The study, which is published in the journal Environmental Science & Technology, received funding from the U.K. Natural Environment Research Council and the Panorama Natural Environment Research Council Doctoral Training Partnership.
Windshield wiper fluid, also known as windshield washer fluid or wiper fluid, is a liquid used in conjunction with the wiper blades of a vehicle to clean the windshield. This fluid helps to remove dirt, insects, bird droppings, and other debris that may accumulate on a windshield during travel.
The fluid’s primary components include water, alcohol such as methanol, ethylene glycol, or ethanol, and detergents.

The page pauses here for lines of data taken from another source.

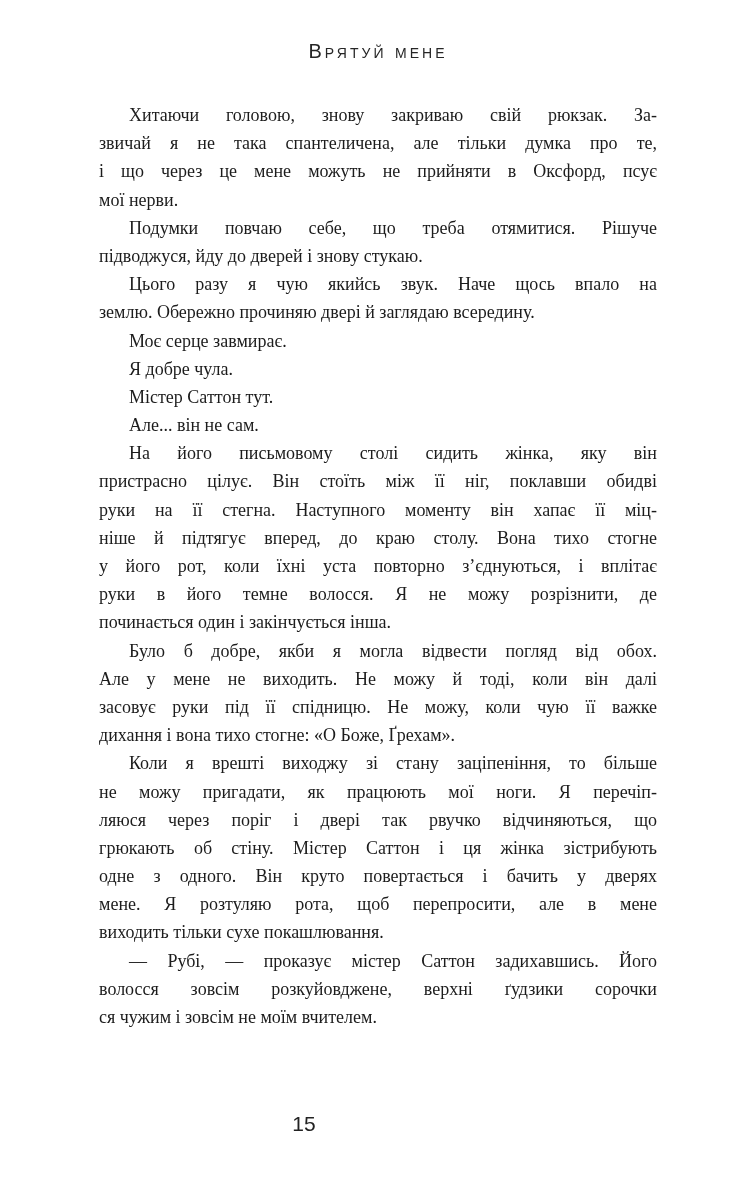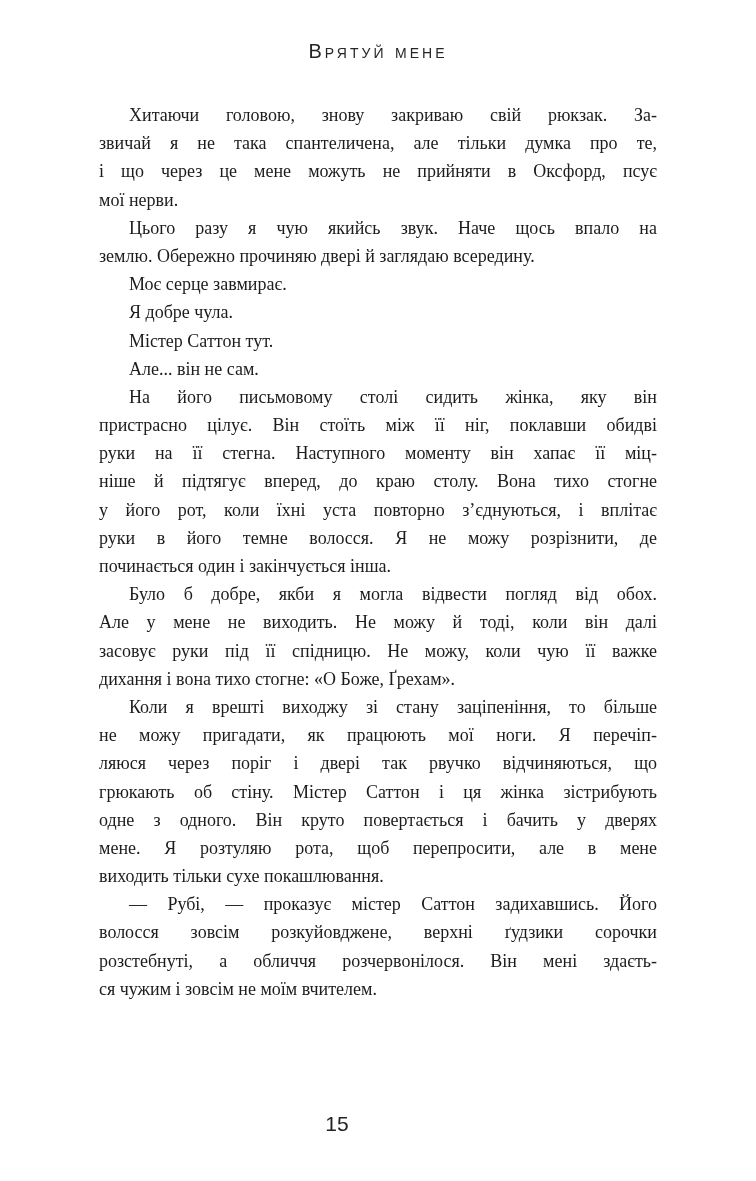--- a/index.html
+++ b/index.html
@@ -66,35 +66,38 @@
   .page-number {
     position: absolute;
     top: 1112px;
     left: 0;
     width: 608px;
     text-align: center;
     font-family: "Liberation Sans", sans-serif;
     font-size: 21px;
     line-height: 24px;
     color: #222222;
-    margin-left: 33px;
   }
 </style>
 </head>
 <body>
 
 <div class="page">
   <div class="running-header">Врятуй мене</div>
 
   <div class="text-block">
       <div class="paragraph">
         <div class="line first just">Хитаючи головою, знову закриваю свій рюкзак. За-</div>
         <div class="line just">звичай я не така спантеличена, але тільки думка про те,</div>
         <div class="line just">і що через це мене можуть не прийняти в Оксфорд, псує</div>
         <div class="line">мої нерви.</div>
+      </div>
+      <div class="paragraph">
+        <div class="line first just">Подумки повчаю себе, що треба отямитися. Рішуче</div>
+        <div class="line">підводжуся, йду до дверей і знову стукаю.</div>
       </div>
       <div class="paragraph">
         <div class="line first just">Цього разу я чую якийсь звук. Наче щось впало на</div>
         <div class="line">землю. Обережно прочиняю двері й заглядаю всередину.</div>
       </div>
       <div class="paragraph">
         <div class="line first">Моє серце завмирає.</div>
       </div>
       <div class="paragraph">
         <div class="line first">Я добре чула.</div>
@@ -125,19 +128,18 @@
         <div class="line just">не можу пригадати, як працюють мої ноги. Я перечіп-</div>
         <div class="line just">ляюся через поріг і двері так рвучко відчиняються, що</div>
         <div class="line just">грюкають об стіну. Містер Саттон і ця жінка зістрибують</div>
         <div class="line just">одне з одного. Він круто повертається і бачить у дверях</div>
         <div class="line just">мене. Я розтуляю рота, щоб перепросити, але в мене</div>
         <div class="line">виходить тільки сухе покашлювання.</div>
       </div>
       <div class="paragraph">
         <div class="line first just">— Рубі, — проказує містер Саттон задихавшись. Його</div>
         <div class="line just">волосся зовсім розкуйовджене, верхні ґудзики сорочки</div>
-        <div class="line just">розстебнуті, а обличчя розчервонілося. Він мені здаєть-</div>
         <div class="line">ся чужим і зовсім не моїм вчителем.</div>
       </div>
     </div>
 
   <div class="page-number">15</div>
 </div>
 
 </body></html>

Some variations may also include antifreeze components for use in cold climates, where it’s important that the fluid doesn’t freeze upon contact with the windshield or within the reservoir of the vehicle.
The alcohol content in windshield washer fluid serves as both a cleaning agent and an antifreeze agent. Methanol and ethanol help to break down grime and dirt while preventing the fluid from freezing in cold conditions.
Despite its usefulness, it’s important to handle windshield wiper fluid carefully. For instance, methanol, a common ingredient, is considered toxic and can be harmful or fatal if ingested. It can also irritate the skin and eyes, which is why it’s recommended to use caution when filling up your car’s wiper fluid reservoir.
As highlighted by the study in your previous question, windshield wiper fluid can also contribute to environmental pollution. When used, the alcohol and other volatile organic compounds in the fluid can evaporate into the atmosphere, contributing to air pollution.
Lastly, given its potential environmental impact, some manufacturers are now producing “eco-friendly” windshield washer fluids. These use plant-derived ingredients and avoid harmful substances like methanol. While they may not always be as effective in extreme weather conditions, they provide a more sustainable option for drivers concerned about their environmental footprint.
The American Chemical Society (ACS) is a nonprofit organization chartered by the U.S. Congress. ACS’ mission is to advance the broader chemistry enterprise and its practitioners for the benefit of Earth and all its people. The Society is a global leader in promoting excellence in science education and providing access to chemistry-related information and research through its multiple research solutions, peer-reviewed journals, scientific conferences, eBooks and weekly news periodical Chemical & Engineering News.
ACS journals are among the most cited, most trusted and most read within the scientific literature; however, ACS itself does not conduct chemical research. As a leader in scientific information solutions, its CAS division partners with global innovators to accelerate breakthroughs by curating, connecting and analyzing the world’s scientific knowledge. ACS’ main offices are in Washington, D.C., and Columbus, Ohio.